The federal consumer protection agency and the federal financial institution regulators are the subject of 10 recommendations made by the congressional watchdog, including assessing effectiveness of mortgage disclosure guidance and reporting rationales for their actions.
In a report Tuesday, the Government Accountability Office (GAO) made the recommendations for the Consumer Financial Protection Bureau (CFPB) and the regulators – the Federal Reserve, the Federal Deposit Insurance Corp. (FDIC), the Office of the Comptroller of the Currency (OCC), and the National Credit Union Administration (NCUA).
Specifically, GAO recommended that CFPB should “assess the effectiveness of guidance on mortgage disclosure regulations and publicly issue its plans for the scope and timing of its regulation reviews and coordinate these with the other regulators’ review process.”
For the financial institution regulators, GAO recommended that they conduct comprehensive regulatory burden reviews. As part of those, the GAO said the regulators should develop plans to report “quantitative rationales for their actions and addressing the cumulative burden of regulations.”
GAO said the five agencies generally agreed with the recommendation in written comments.

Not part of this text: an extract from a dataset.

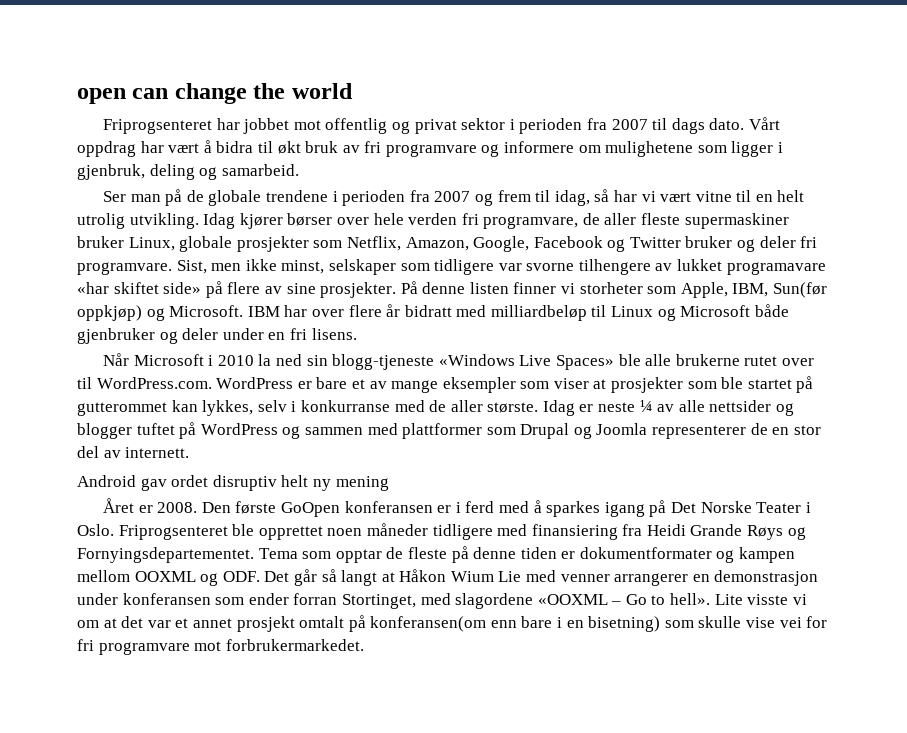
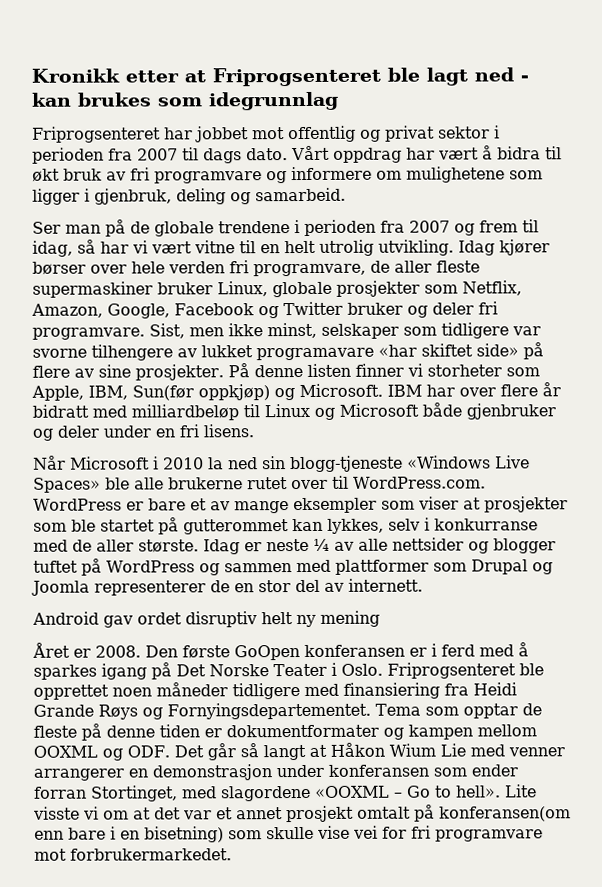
[77,83,353,104] open can change the world -> [31,67,529,87] [31,91,339,111] Kronikk etter at Friprogsenteret ble lagt ned - kan brukes som idegrunnlag

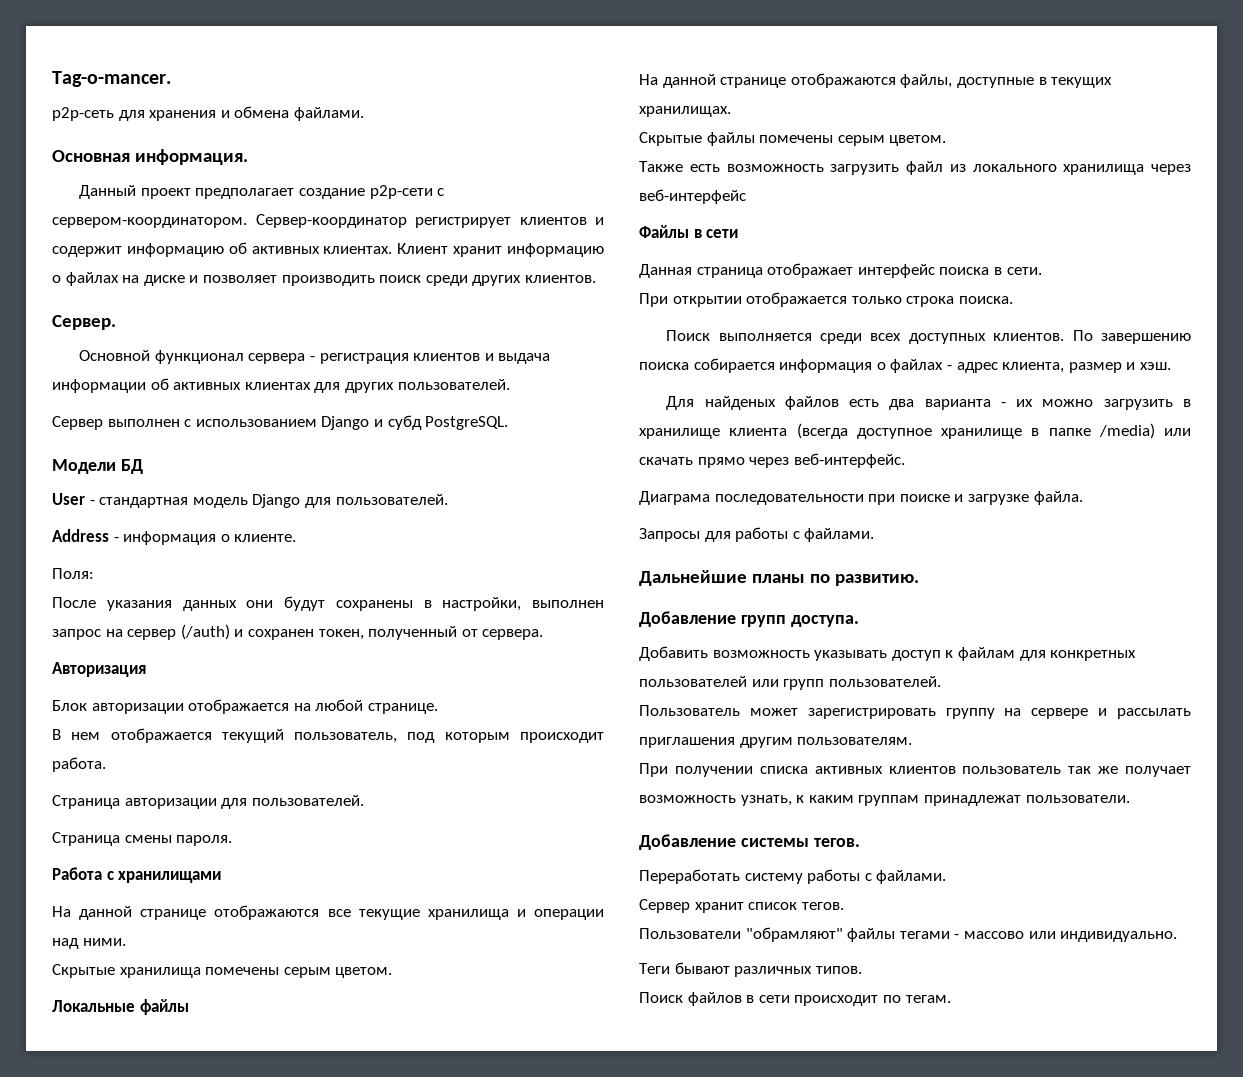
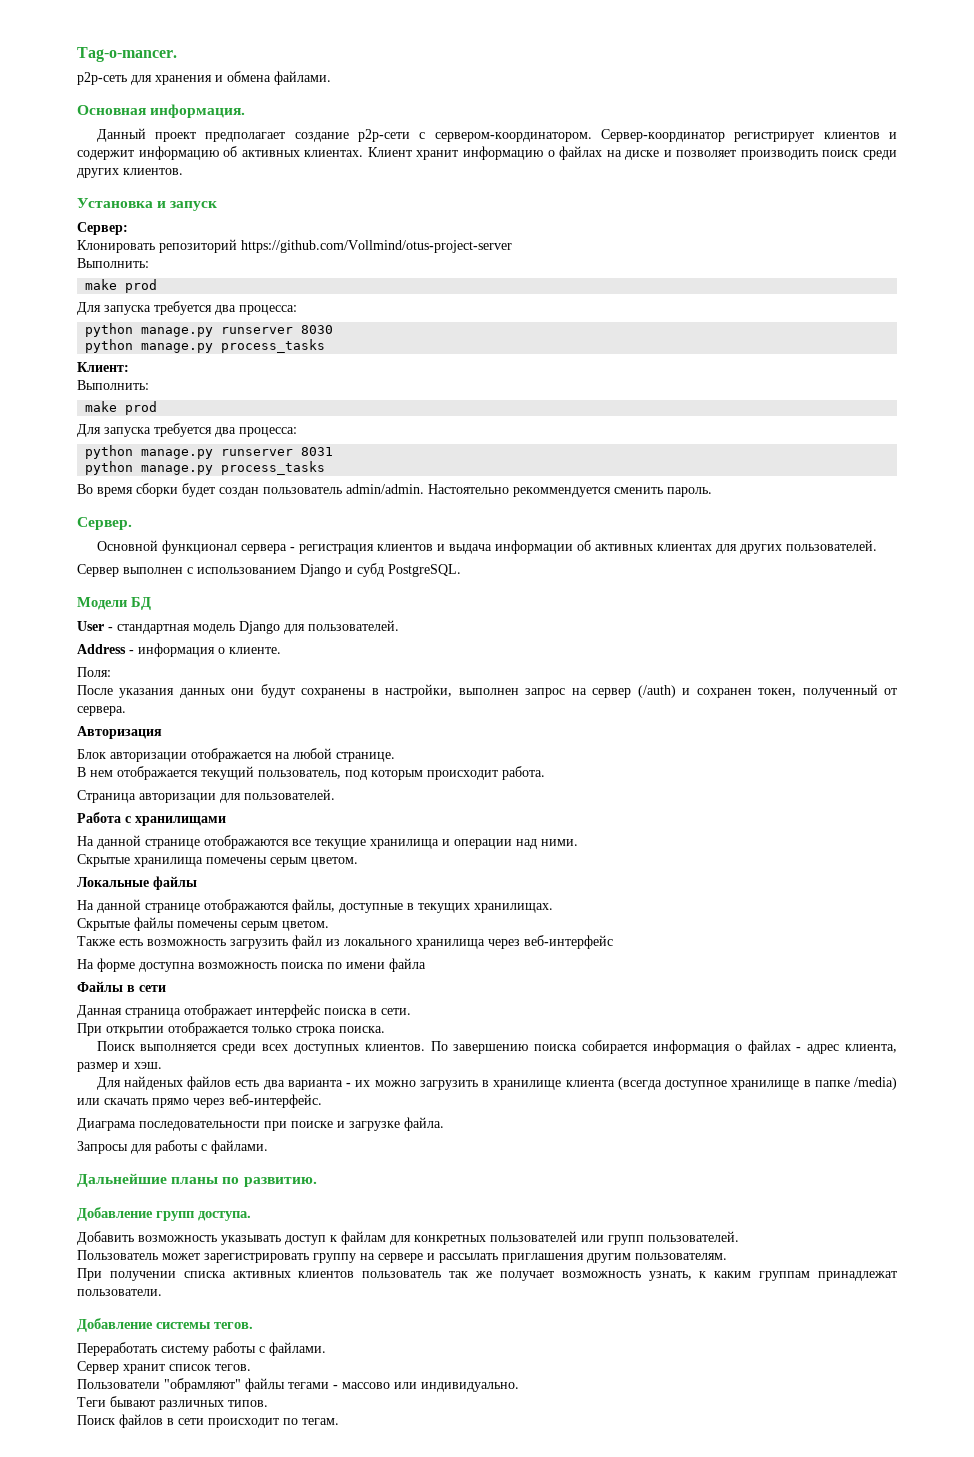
(596, 279) none -> [77,198,218,211] [77,222,128,235] [77,239,512,253] [77,258,149,268] [85,279,158,293] [77,301,297,315] [85,323,334,337] [85,339,326,353] [77,362,129,372] [77,380,149,390] [85,401,158,415] [77,423,297,437] [85,445,334,459] [85,461,326,475] [77,483,712,497] // Установка и запуск // Сервер: // Клонировать репозиторий https://github.com/Vollmind/otus-project-server // Выполнить: // make prod // Для запуска требуется два процесса: // python manage.py runserver 8030 // python manage.py process_tasks // Клиент: // Выполнить: // make prod // Для запуска требуется два процесса: // python manage.py runserver 8031 // python manage.py process_tasks // Во время сборки будет создан пользователь admin/admin. Настоятельно рекоммендуется сменить пароль.
[52,832,233,846] // Страница смены пароля. -> (335, 794) none
(746, 196) none -> [77,958,426,972] // На форме доступна возможность поиска по имени файла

The congressional oversight agency said it made the recommendations after conducting interviews and focus groups with individuals from more than 60 community banks and credit unions. In the sessions, GAO said, the financial institution representatives “indicated regulations for reporting mortgage characteristics, reviewing transactions for potentially illicit activity, and disclosing mortgage terms and costs to consumers were the most burdensome.”
The GAO said the financial institution representatives said the regulations were time-consuming and costly to comply with, in part because the requirements were complex, required individual reports that had to be reviewed for accuracy, or mandated actions within specific timeframes.
More specifically, they told the GAO that new mortgage disclosure regulations increased compliance costs, added significant time to loan closings, and resulted in institutions absorbing costs when others, such as appraisers and inspectors, changed disclosed fees.
GAO noted that CFPB issued guidance and conducted other outreach to educate institutions after issuing these regulations in 2013. But the watchdog agency found that some compliance burdens arose from misunderstanding of the disclosure regulations – which in turn may have led institutions to take actions not actually required.
“Assessing the effectiveness of the guidance for the disclosure regulations could help mitigate the misunderstandings and thus also reduce compliance burdens,” the report states.
Regulators and others told GAO that the regulations they have written were essential to preventing lending discrimination and use of the banking system for illicit activity, and they were acting to reduce compliance burdens, according to the report.
GAO said it conducted the study in response to many new regulations enacted in recent decades intended to strengthen financial soundness, improve consumer protections, and aid anti-money laundering efforts at financial institutions. GAO said mandatory compliance can be more challenging and costly for smaller community banks and credit unions.
Among the details of the 10 recommendations (two each for CFPB, FDIC, the Federal Reserve, OCC, and NCUA) are:
- CFPB: (1) should assess the effectiveness of TRID guidance to determine the extent to which TRID’s requirements are accurately understood and take steps to address any issues as necessary; (2) should issue public information on its plans for reviewing regulations applicable to banks and credit unions, including information describing the scope of regulations the timing and frequency of the reviews, and the extent to which the reviews will be coordinated with the federal depository institution regulators as part of their periodic reviews under the Economic Growth and Regulatory Paperwork Reduction Act of 1996 (EGRPRA).
- FDIC: (1) should, as part of the EGRPRA process, develop plans for its regulatory analyses describing how it will conduct and report on quantitative analysis whenever feasible to strengthen the rigor and transparency of the EGRPRA process; (2) should, as part of the EGRPRA process, develop plans for conducting evaluations that would identify opportunities for streamlining bodies of regulation.
- Federal Reserve: (1) should, as part of the EGRPRA process develop plans for its regulatory analyses describing how it will conduct and report on quantitative analysis whenever feasible to strengthen the rigor and transparency of the EGRPRA process; (2) should, as part of the EGRPRA process, develop plans for conducting evaluations that would identify opportunities to streamline bodies of regulation.
- OCC: (1) should, as part of the EGRPRA process, develop plans for its regulatory analyses describing how it will conduct and report on quantitative analysis whenever feasible to strengthen the rigor and transparency of the EGRPRA process; (2) should, as part of the EGRPRA process, develop plans for conducting evaluations that would identify opportunities to streamline bodies of regulation.
- NCUA: (1) should, as part of the EGRPRA process, develop plans for its regulatory analyses describing how it will conduct and report on quantitative analysis whenever feasible to strengthen the rigor and transparency of the EGRPRA process; (2) should, as part of the EGRPRA process, develop plans for conducting evaluations that would identify opportunities to streamline bodies of regulation.